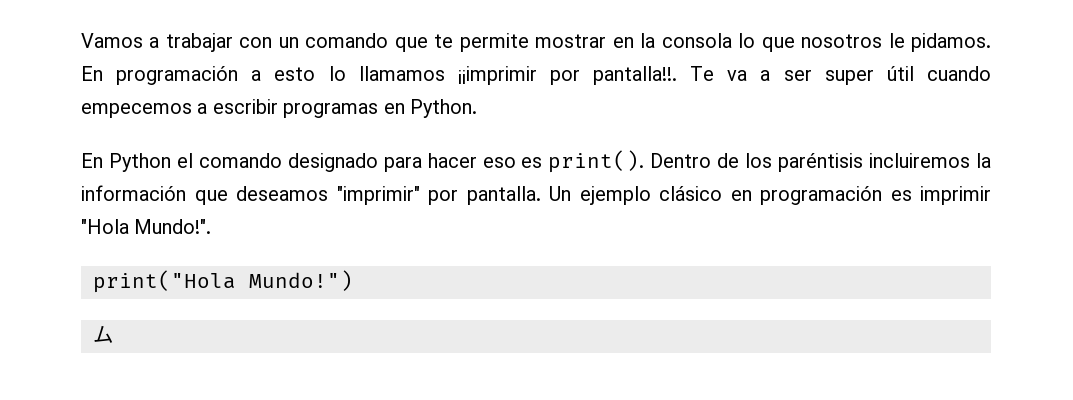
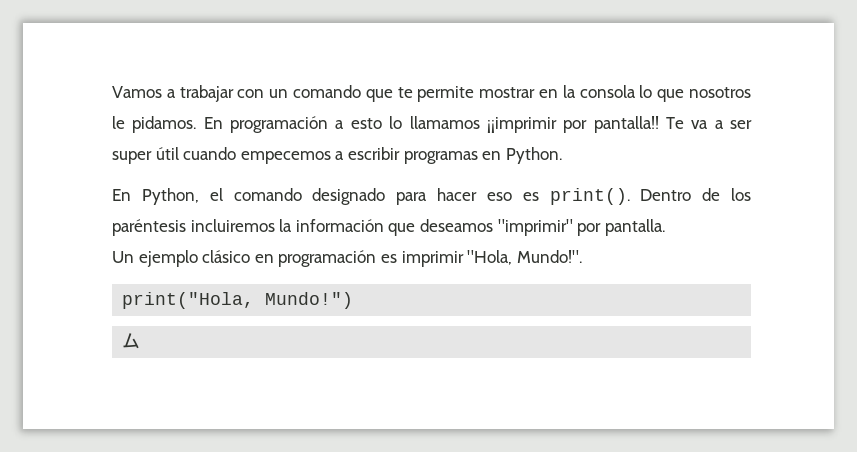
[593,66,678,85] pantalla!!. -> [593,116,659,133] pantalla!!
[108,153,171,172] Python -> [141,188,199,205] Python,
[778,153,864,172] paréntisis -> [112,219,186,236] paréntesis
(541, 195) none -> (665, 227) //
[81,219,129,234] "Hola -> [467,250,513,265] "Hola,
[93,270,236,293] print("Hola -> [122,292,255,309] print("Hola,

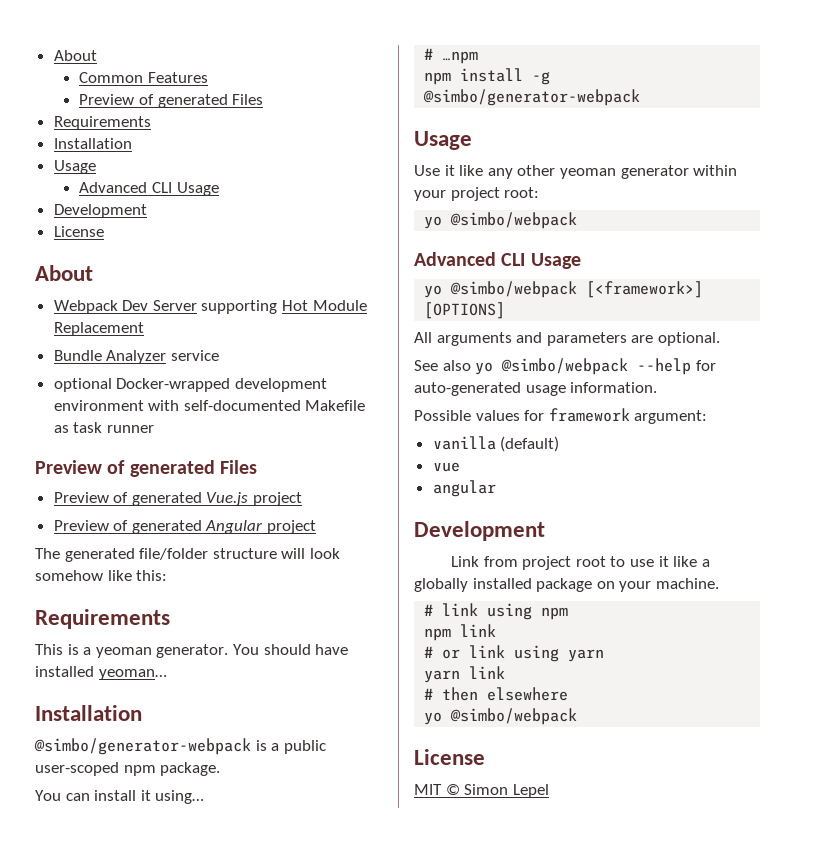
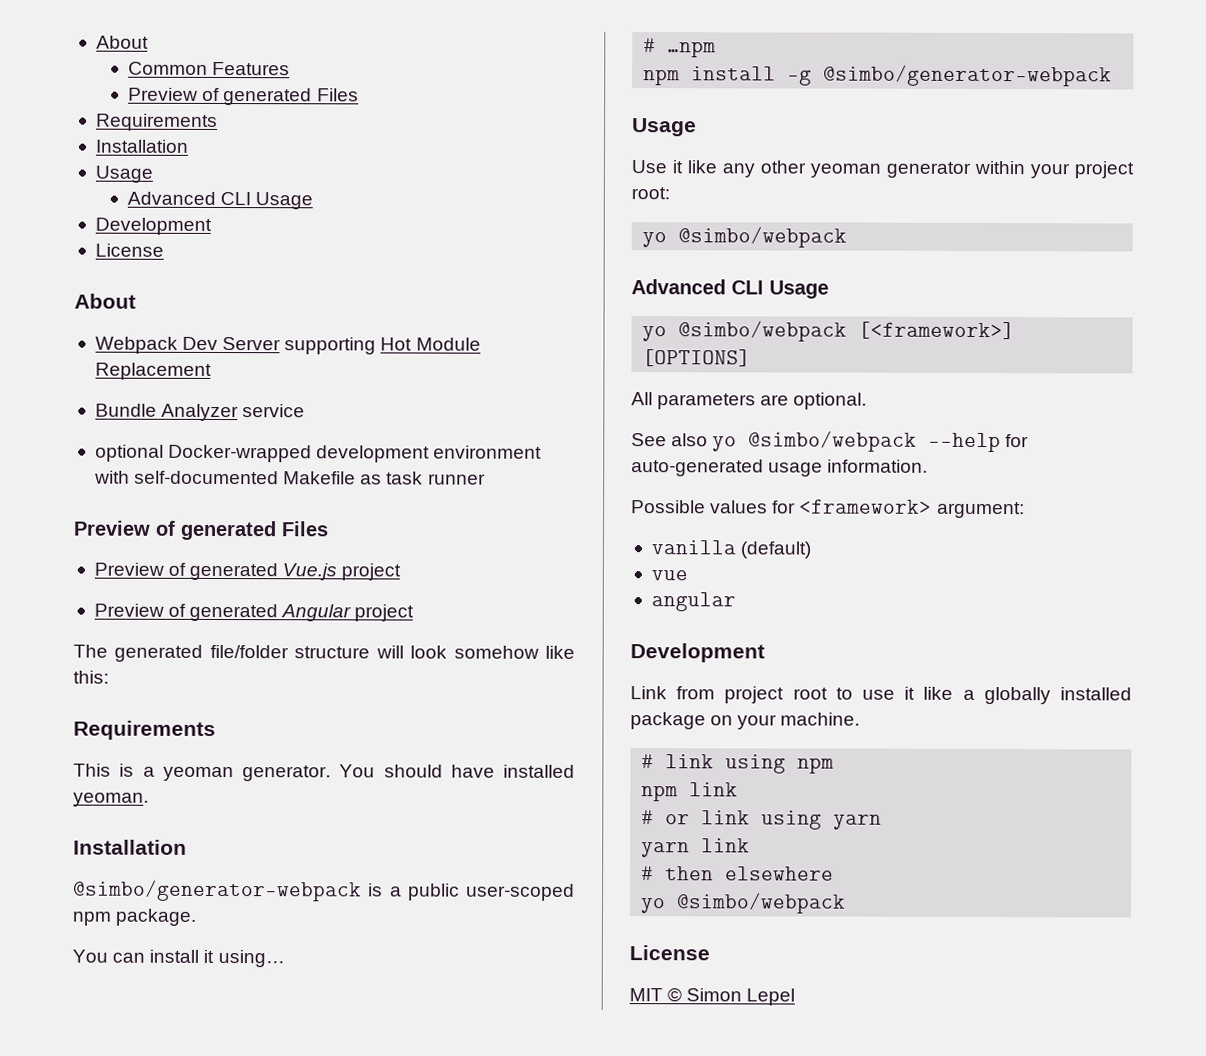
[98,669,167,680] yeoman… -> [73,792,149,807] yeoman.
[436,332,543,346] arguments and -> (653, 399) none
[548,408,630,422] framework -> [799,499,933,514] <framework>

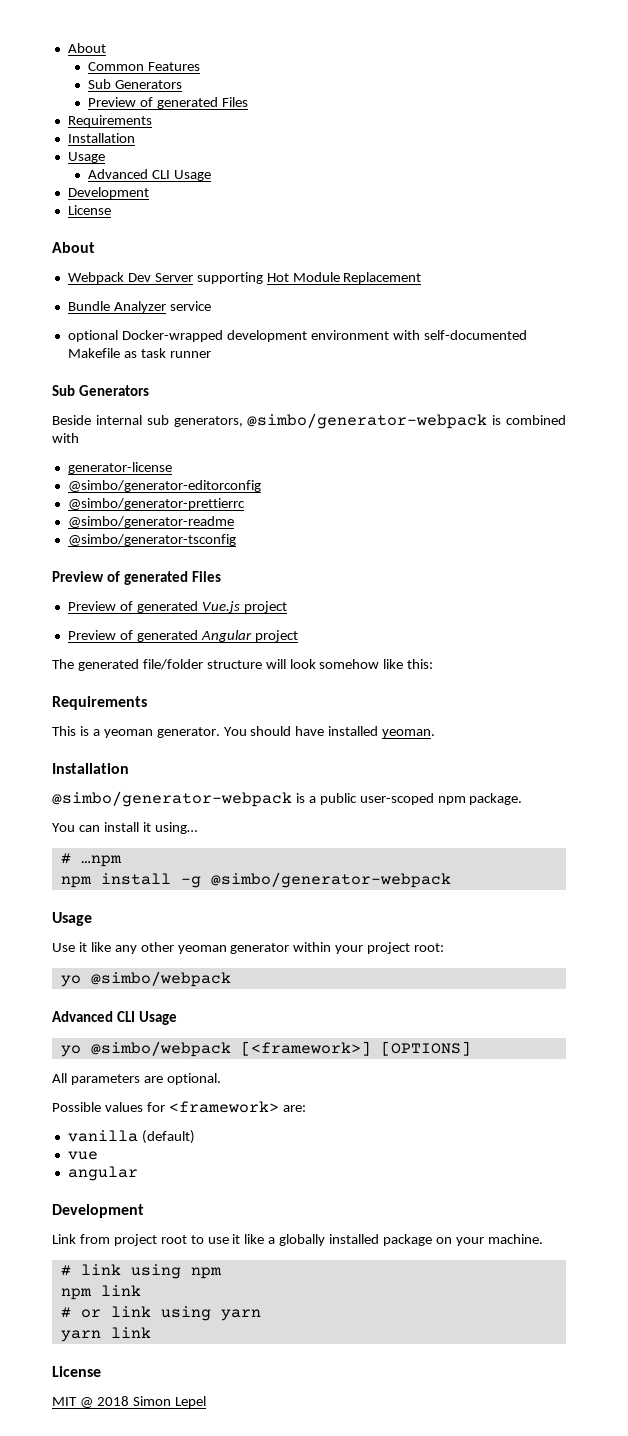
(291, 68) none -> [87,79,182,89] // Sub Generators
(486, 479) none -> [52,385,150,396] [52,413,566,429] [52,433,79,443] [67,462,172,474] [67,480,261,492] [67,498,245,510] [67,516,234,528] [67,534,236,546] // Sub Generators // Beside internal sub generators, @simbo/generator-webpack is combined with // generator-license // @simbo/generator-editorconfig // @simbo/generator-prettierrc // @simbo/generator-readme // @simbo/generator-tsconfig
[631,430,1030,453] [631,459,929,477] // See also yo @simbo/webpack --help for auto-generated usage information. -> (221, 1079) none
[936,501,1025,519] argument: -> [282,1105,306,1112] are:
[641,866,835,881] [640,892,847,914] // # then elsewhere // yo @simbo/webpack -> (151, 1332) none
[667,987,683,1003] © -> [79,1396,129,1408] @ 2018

-------

Problem:
Produce a verbatim copy of the lines from the one holding "[641,866,835,881] [640,892,847,914] //" to the final line of the data, and nothing more.

Answer to this exercise:
[641,866,835,881] [640,892,847,914] // # then elsewhere // yo @simbo/webpack -> (151, 1332) none
[667,987,683,1003] © -> [79,1396,129,1408] @ 2018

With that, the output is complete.